[PROBLEM TO SOLVE]
Copy the data exactly as it appears, and do not include any pictures.

[Dataset entries]
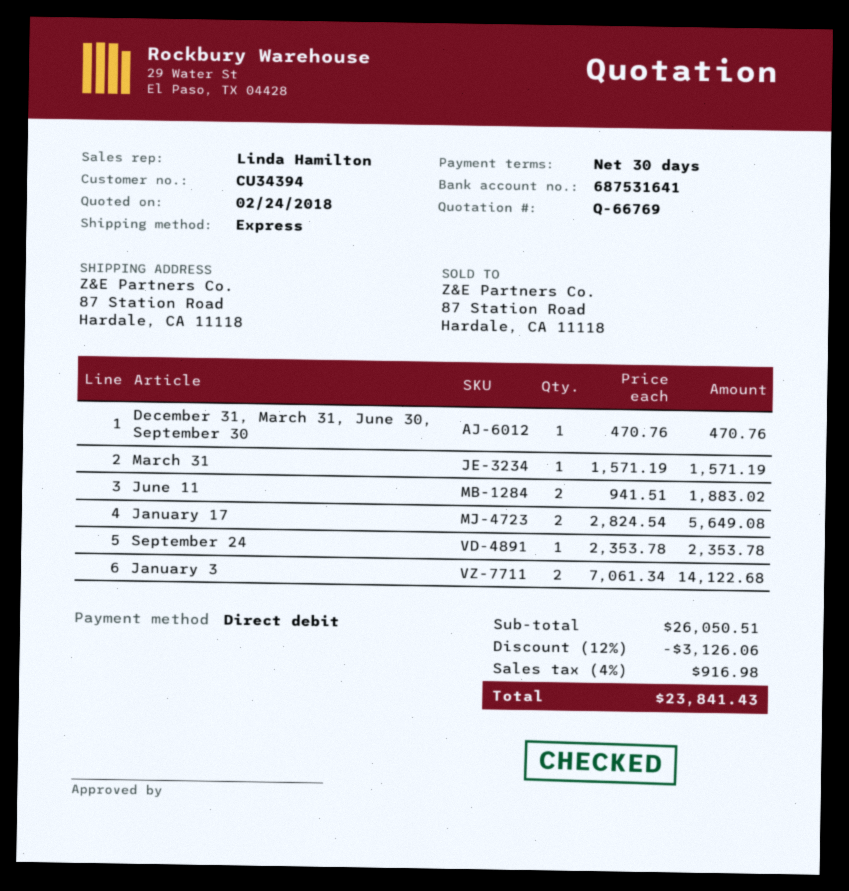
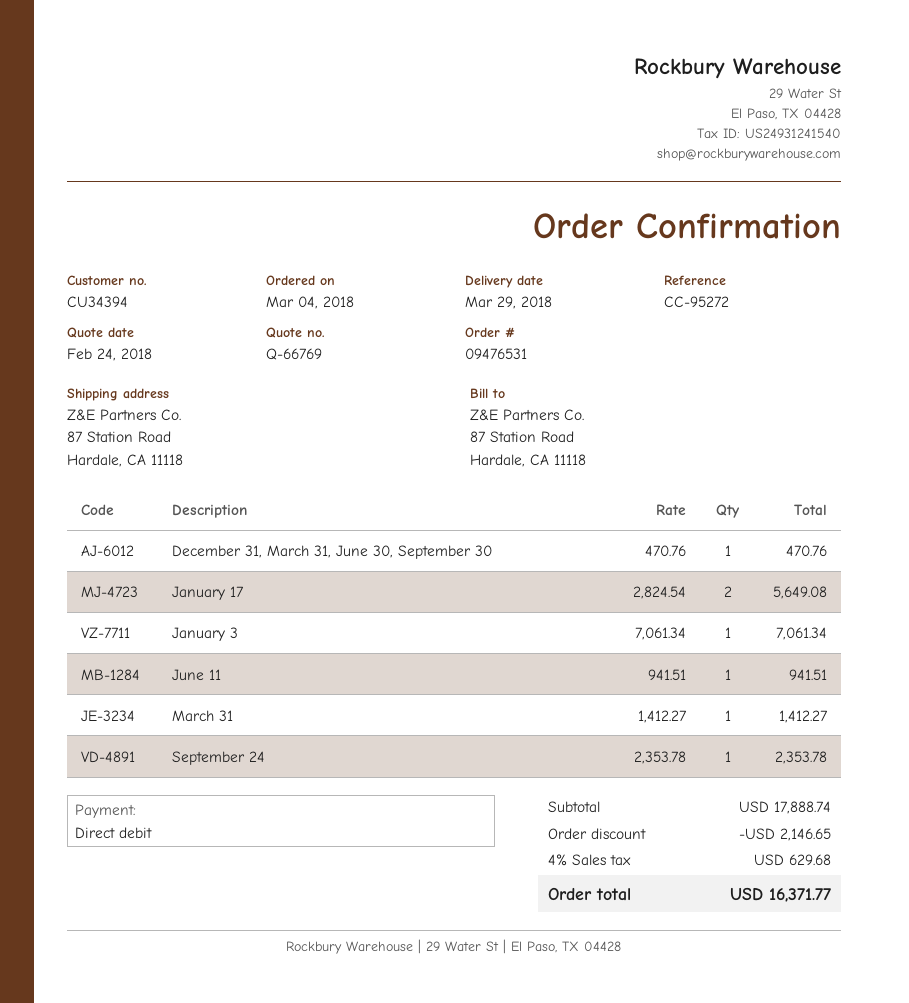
March 31: 1 x 1571.19 = 1571.19 -> 1 x 1412.27 = 1412.27
June 11: 2 x 941.51 = 1883.02 -> 1 x 941.51 = 941.51
January 3: 2 x 7061.34 = 14122.68 -> 1 x 7061.34 = 7061.34
subtotal: 26050.51 -> 17888.74
discount: 3126.06 -> 2146.65
tax: 4% = 916.98 -> 4% = 629.68
total: 23841.43 -> 16371.77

[ANSWER]
March 31: 1 x 1571.19 = 1571.19 -> 1 x 1412.27 = 1412.27
June 11: 2 x 941.51 = 1883.02 -> 1 x 941.51 = 941.51
January 3: 2 x 7061.34 = 14122.68 -> 1 x 7061.34 = 7061.34
subtotal: 26050.51 -> 17888.74
discount: 3126.06 -> 2146.65
tax: 4% = 916.98 -> 4% = 629.68
total: 23841.43 -> 16371.77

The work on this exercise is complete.